Neurologists will gather in Boston, Massachusetts, this year for the American Academy of Neurology 2017 Annual Meeting (AAN). The meeting starts Saturday April 22 and runs to Friday April 28.
"I'm particularly excited to welcome everybody to my hometown," said Natalia Rost, MD, MPH, director of the Acute Stroke Service at Massachusetts General Hospital, associate professor of neurology at Harvard Medical School, Boston, Massachusetts, and vice-chair of the Science Committee. "We'll be on our best behavior with the weather, and I promise there will be no more snow, even though we had snow on April 1," she said. "The flowers are blooming, the sky is blue, and I hope everyone enjoys their week in Boston."
Dr Rost reviewed the program with Medscape Medical News and pointed to a number of major changes in how attendees will experience the meeting.
"One of the features that is so intrinsic to the [AAN] is the desire to innovate with regard not to just the content but also the delivery of knowledge," she said. People learn in many different ways, she noted, and in setting the program, they have tried to create a variety of learning settings.
Top of the list is the introduction of Neuroscience in the Clinic sessions. "Gone are the Integrated Neuroscience Sessions that for years have been our focus of delivering hard core research with the experts' perspective on it," Dr Rost said. "The reason they are gone is because we thought in the current environment, the amount of information we're processing is so high that we needed to shorten the program," from 4.5 to 2 hours, she said. Further, the most important element of integration between clinical and bench science, "has not always worked in the past."
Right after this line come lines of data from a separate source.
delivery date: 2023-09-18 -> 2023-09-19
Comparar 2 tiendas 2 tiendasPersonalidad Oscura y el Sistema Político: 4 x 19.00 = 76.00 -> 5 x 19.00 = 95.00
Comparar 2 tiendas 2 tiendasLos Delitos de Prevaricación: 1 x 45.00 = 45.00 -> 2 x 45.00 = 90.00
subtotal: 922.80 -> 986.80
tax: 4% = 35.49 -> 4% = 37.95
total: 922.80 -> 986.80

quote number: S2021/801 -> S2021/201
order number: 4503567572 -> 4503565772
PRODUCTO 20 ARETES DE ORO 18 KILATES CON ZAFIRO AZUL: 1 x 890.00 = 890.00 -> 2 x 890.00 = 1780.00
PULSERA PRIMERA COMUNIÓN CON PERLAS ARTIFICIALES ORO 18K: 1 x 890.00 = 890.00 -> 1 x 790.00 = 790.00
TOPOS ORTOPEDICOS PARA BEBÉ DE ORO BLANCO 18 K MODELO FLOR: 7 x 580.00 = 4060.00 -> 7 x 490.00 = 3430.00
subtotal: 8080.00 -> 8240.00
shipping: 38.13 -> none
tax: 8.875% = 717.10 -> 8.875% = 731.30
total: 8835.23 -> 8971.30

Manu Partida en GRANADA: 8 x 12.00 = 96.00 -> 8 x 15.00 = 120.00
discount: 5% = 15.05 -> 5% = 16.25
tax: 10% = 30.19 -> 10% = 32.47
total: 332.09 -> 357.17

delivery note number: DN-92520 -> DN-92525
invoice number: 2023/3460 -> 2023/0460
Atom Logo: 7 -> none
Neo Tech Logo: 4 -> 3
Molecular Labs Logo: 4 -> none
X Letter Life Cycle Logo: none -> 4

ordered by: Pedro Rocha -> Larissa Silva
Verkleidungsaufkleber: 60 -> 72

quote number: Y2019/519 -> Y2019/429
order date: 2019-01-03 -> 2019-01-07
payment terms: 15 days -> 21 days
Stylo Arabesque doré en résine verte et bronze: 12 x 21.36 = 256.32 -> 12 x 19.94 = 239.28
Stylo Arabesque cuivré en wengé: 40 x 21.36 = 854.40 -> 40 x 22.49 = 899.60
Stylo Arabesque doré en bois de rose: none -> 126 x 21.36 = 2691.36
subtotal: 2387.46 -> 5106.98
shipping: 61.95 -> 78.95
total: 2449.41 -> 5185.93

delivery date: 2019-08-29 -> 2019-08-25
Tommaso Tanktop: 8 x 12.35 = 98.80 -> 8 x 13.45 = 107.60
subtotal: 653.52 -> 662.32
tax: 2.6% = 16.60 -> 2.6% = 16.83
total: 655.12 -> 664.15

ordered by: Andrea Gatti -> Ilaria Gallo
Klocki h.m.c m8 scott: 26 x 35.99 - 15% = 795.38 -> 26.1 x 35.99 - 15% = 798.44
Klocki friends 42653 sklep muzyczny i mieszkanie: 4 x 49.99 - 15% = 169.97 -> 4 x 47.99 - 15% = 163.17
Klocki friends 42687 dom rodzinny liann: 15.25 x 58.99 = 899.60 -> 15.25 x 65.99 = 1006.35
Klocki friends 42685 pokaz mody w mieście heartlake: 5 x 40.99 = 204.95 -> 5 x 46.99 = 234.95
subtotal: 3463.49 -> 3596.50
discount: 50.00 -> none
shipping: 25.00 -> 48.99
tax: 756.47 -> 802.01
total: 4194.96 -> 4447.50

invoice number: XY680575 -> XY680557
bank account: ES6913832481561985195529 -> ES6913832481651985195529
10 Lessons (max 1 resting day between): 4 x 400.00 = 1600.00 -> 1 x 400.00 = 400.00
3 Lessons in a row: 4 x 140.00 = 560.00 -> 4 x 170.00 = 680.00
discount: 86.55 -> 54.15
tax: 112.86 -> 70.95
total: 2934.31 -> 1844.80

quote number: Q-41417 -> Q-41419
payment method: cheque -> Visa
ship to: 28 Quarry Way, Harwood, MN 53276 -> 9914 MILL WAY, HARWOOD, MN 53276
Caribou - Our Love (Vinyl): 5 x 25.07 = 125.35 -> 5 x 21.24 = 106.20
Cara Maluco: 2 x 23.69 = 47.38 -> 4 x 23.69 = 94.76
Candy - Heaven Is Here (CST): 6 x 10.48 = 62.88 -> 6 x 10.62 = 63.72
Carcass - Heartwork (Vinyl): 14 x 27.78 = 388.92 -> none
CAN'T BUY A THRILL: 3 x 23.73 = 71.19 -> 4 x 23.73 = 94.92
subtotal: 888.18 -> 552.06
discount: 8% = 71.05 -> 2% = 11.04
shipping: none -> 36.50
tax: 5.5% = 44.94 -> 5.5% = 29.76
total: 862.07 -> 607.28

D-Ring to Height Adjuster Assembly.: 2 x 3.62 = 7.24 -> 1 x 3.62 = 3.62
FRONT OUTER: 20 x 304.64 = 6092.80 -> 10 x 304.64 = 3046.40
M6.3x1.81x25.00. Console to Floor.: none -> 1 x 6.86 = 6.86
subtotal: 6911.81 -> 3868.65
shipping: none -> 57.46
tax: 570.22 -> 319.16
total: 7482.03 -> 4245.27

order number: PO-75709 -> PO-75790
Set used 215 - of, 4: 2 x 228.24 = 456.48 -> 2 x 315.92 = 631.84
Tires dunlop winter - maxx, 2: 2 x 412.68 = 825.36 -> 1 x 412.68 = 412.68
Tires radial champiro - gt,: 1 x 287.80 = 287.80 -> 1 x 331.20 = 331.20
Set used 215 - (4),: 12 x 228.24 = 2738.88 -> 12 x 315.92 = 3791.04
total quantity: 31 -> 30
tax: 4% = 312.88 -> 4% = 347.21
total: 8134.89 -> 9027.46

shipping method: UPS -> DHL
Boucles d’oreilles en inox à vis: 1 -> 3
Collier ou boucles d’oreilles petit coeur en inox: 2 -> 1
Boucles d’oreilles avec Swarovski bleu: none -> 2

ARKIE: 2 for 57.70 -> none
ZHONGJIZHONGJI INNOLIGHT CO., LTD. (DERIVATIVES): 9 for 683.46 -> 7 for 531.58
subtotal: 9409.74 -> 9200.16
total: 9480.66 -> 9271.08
In their place, nine Neuroscience in the Clinic sessions will attempt more of a "dialogue," starting with a case presentation by a clinician to put the concept into a clinical context, then a researcher or scientist discussing scientific underpinnings, followed by discussion of current management and treatments, further examination of the historical context of these management options, and finally a discussion panel.
"So this is going to be something I think very interesting, because for the first time we're actually having this real back and forth between the clinical side of the story and its scientific underpinning, and on the other hand, we'll have a much more interactive approach to the session, considering the audience will be able to ask questions right away and potentially also bring their perspective into the discussion as they're dealing with certain issues," Dr Rost said.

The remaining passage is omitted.